The major take-aways for marketers:

* "Taking responsibility" has made health and wellness women's #1 priority. This includes taking steps to prevent health problems and making a commitment to manageable health/fitness goals.
* "Reevaluating choices" reflects renewed confidence and includes increased emphasis on value-driven purchases. Value is defined as offering benefits worth the money, meaning that price alone is not the dominant purchasing factor.
* "Welcoming the right kind of support" means that women are seeking sources of inspiration and motivation, as well as meaningful rewards that mesh with their new lifestyle priorities.
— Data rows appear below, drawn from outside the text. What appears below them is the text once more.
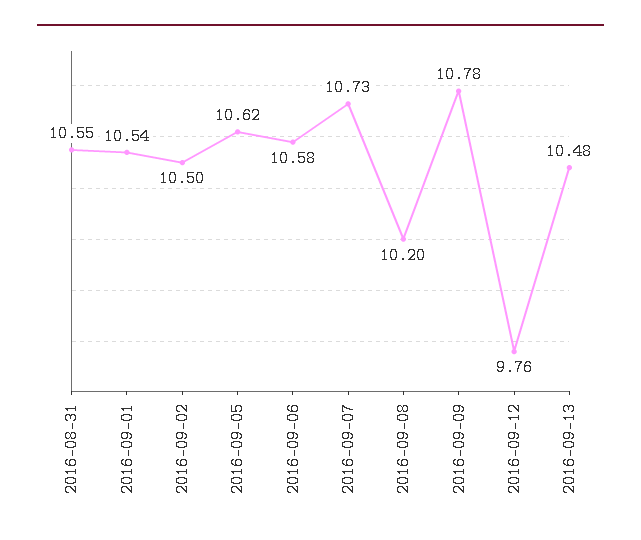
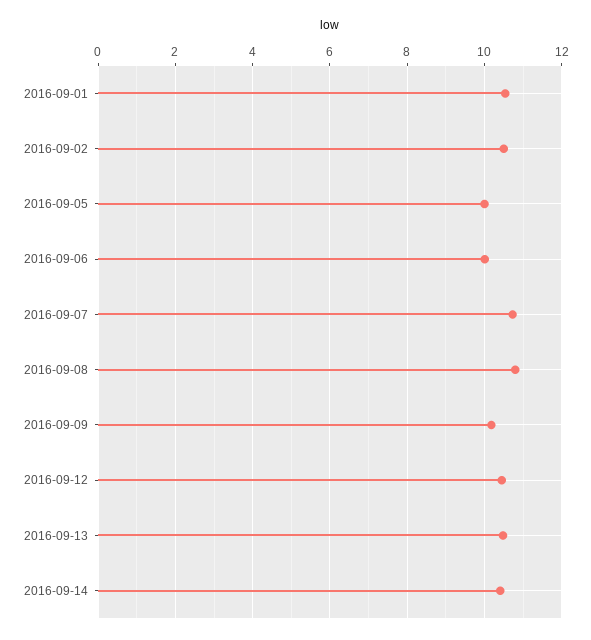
2016-08-31: 10.55 -> none
2016-09-05: 10.62 -> 10
2016-09-06: 10.58 -> 10
2016-09-08: 10.2 -> 10.8
2016-09-09: 10.78 -> 10.2
2016-09-12: 9.76 -> 10.4
2016-09-14: none -> 10.4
Specific survey findings confirm upswings in purchases of health-related and beauty products, as well as shifts in the retail formats in which women are purchasing these products:

* 54% of adult female respondents report buying more healthy food overall, and 47% say that they're buying organic foods more often, despite these foods' higher prices.
* 74% of those most affected by the economy report that they are buying less fast food than in 2009 (up from 41% indicating fast-food cutbacks in the 2009 survey).
* 48% report being committed to working out more on their own and gaining inspiration and motivation through online music downloads, workout videos and interactive gaming systems. More than one-third (37%) report working out at the gym more often.
* 86% report engaging in more online health research (up 47 points from 2009) and 79% say that they're now seeing their doctors regularly (up 21 points).
* 64% are buying prescription medication (up 16 points from 2009) and 48% are buying more vitamins (up 27 points). Also, 16% are buying more over-the-counter remedies and 14% are using alternative/homeopathic remedies.
* About half are buying more hair care (47%), skin care (45%) and oral care products (51%), and nearly half say that "value for money" and "product quality" are the key brand characteristics influencing their purchases in these categories.
* 52% say they are "committed to having more fun," 35% report that they are currently considering a vacation, and 24% report using products to enhance their sex lives (up 17 points since 2009).
* 70% now say that they buy skin care/beauty products primarily in drug stores, grocery stores and mass retailers -- up 25 points from 2009. Just 6% report they are buying more luxury/high-end cosmetics than in past years.